Variational decision diagrams for quantum-inspired machine learning applications

TL;DR

This paper introduces variational decision diagrams (VDDs), a new graph-based approach combining decision diagrams with variational methods, to efficiently represent and train quantum states for quantum machine learning applications.

Contribution

It presents VDDs as a novel structure for quantum states, demonstrating their trainability and potential as an alternative to traditional variational ansätze in QML.

Findings

VDDs can be trained without signs of barren plateaus.

Gradient variance analysis indicates trainability of VDDs.

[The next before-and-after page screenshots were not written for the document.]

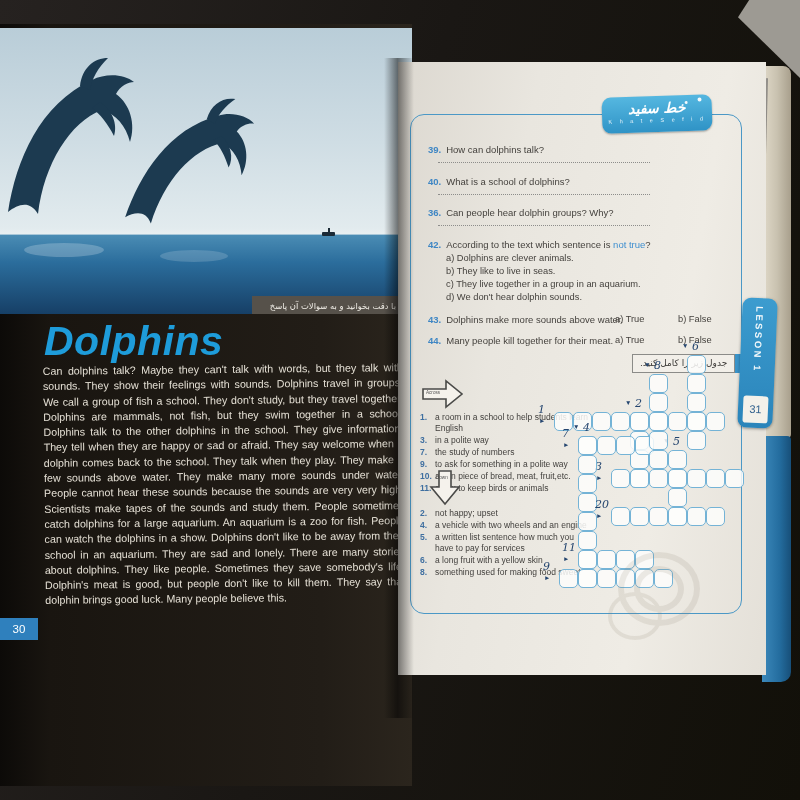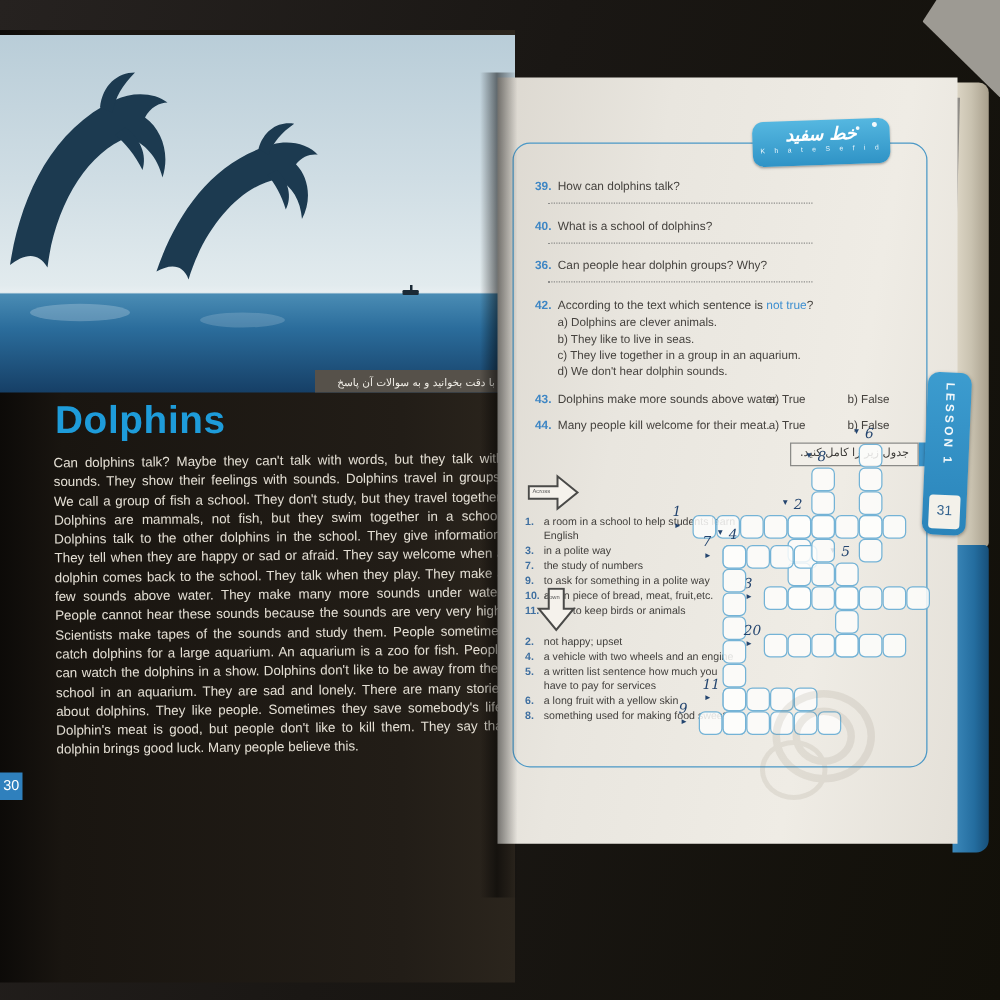--- a/index.html
+++ b/index.html
@@ -24,28 +24,28 @@
     background:linear-gradient(90deg,#0c0a08,#191510 12%,#221d17 78%,#2b251d);}
   .photo{left:0;top:4px;width:412px;height:286px;overflow:hidden;
     background:linear-gradient(#b9cdd8 0%,#cfdde4 40%,#e2ebee 70%,#e8eff1 72%,
       #4a8cb4 72.5%,#2b6d9c 82%,#163f66 100%);}
   .photo-svg{left:-6px;top:14px;}
   .ship{left:322px;top:204px;width:13px;height:4px;background:#1b2a36;border-radius:1px;}
   .ship:before{content:"";position:absolute;left:6px;top:-4px;width:2px;height:4px;background:#1b2a36;}
   .caption-strip{left:252px;top:268px;width:160px;height:21px;background:#56514a;
     color:#f2efe8;font-size:8.4px;line-height:21px;text-align:right;padding-right:7px;
     box-sizing:border-box;direction:rtl;font-family:"DejaVu Sans",sans-serif;}
-  .reading-title{left:44px;top:294px;margin:0;color:#1e9cda;font-size:31px;font-weight:bold;letter-spacing:.5px;}
+  .reading-title{left:44px;top:294px;margin:0;color:#1e9cda;font-size:41px;font-weight:bold;letter-spacing:.5px;font-style:italic;}
   .passage{left:44px;top:338px;width:360px;margin:0;color:#e4dfd4;font-size:10.7px;
     line-height:15.3px;text-align:justify;transform:rotate(-.6deg);}
   .vocab{left:48px;top:522px;width:220px;}
   .vocab-row{position:relative;height:16px;font-size:10.5px;}
   .vocab-en{color:#38a2da;font-weight:bold;}
   .vocab-fa{color:#efece4;font-family:"DejaVu Sans",sans-serif;font-size:10px;}
-  .pagenum-badge{left:0;top:594px;width:18px;height:22px;background:#2f80bd;color:#fff;
+  .pagenum-badge{left:0;top:594px;width:38px;height:22px;background:#2f80bd;color:#fff;
     font-size:11.5px;text-align:center;line-height:22px;}
   
   .page-right{left:398px;top:62px;width:368px;height:613px;z-index:3;
     background:linear-gradient(100deg,#dcd8d0 0%,#e9e6df 30%,#efece5 70%,#e4e0d8 100%);}
   .frame{left:12px;top:52px;width:330px;height:498px;border:1.5px solid #4b98c6;border-radius:14px;}
   .logo{left:204px;top:34px;width:110px;height:36px;border-radius:9px;transform:rotate(-2deg);
     background:linear-gradient(#55b7e0,#2f93c6);box-shadow:0 1px 2px rgba(0,0,0,.35);text-align:center;}
   .logo-callig{display:block;color:#fff;font-size:14px;font-style:italic;font-weight:bold;
     margin-top:4px;font-family:"DejaVu Sans",sans-serif;direction:rtl;}
   .logo-latin{display:block;color:#eaf6fc;font-size:5.5px;letter-spacing:3px;margin-top:1px;}
@@ -154,21 +154,21 @@
   <div class="opt" style="top:217px;">c) They live together in a group in an aquarium.</div>
   <div class="opt" style="top:230px;">d) We don't hear dolphin sounds.</div>
 
   <div class="q" style="top:252px;">
     <span class="qnum">43.</span><span>Dolphins make more sounds above water.</span>
   </div>
   <div class="tf" style="left:217px;top:252px;">a) True</div>
   <div class="tf" style="left:280px;top:252px;">b) False</div>
 
   <div class="q" style="top:273px;">
-    <span class="qnum">44.</span><span>Many people kill welcome for their meat.</span>
+    <span class="qnum">44.</span><span>Many people kill together for their meat.</span>
   </div>
   <div class="tf" style="left:217px;top:273px;">a) True</div>
   <div class="tf" style="left:280px;top:273px;">b) False</div>
 
   <div class="abs ex-box" style="top:292px;">
     <span class="ex-num">۱۱</span>
     <span class="ex-text">جدول زیر را کامل کنید.</span>
   </div>
 
   <div class="clue-arrow" style="left:24px;top:316px;">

VDDs offer an efficient way to simulate quantum states in QML.

Abstract

Decision diagrams (DDs) have emerged as an efficient tool for simulating quantum circuits due to their capacity to exploit data redundancies in quantum states and quantum operations, enabling the efficient computation of probability amplitudes. However, their application in quantum machine learning (QML) has remained unexplored. This paper introduces variational decision diagrams (VDDs), a novel graph structure that combines the structural benefits of DDs with the adaptability of variational methods for efficiently representing quantum states. We investigate the trainability of VDDs by applying them to the ground state estimation problem for transverse-field Ising and Heisenberg Hamiltonians. Analysis of gradient variance suggests that training VDDs is possible, as no signs of vanishing gradients--also known as barren plateaus--are observed. This work provides new insights into the use of decision diagrams in QML as an alternative to design and train variational ans\"atze.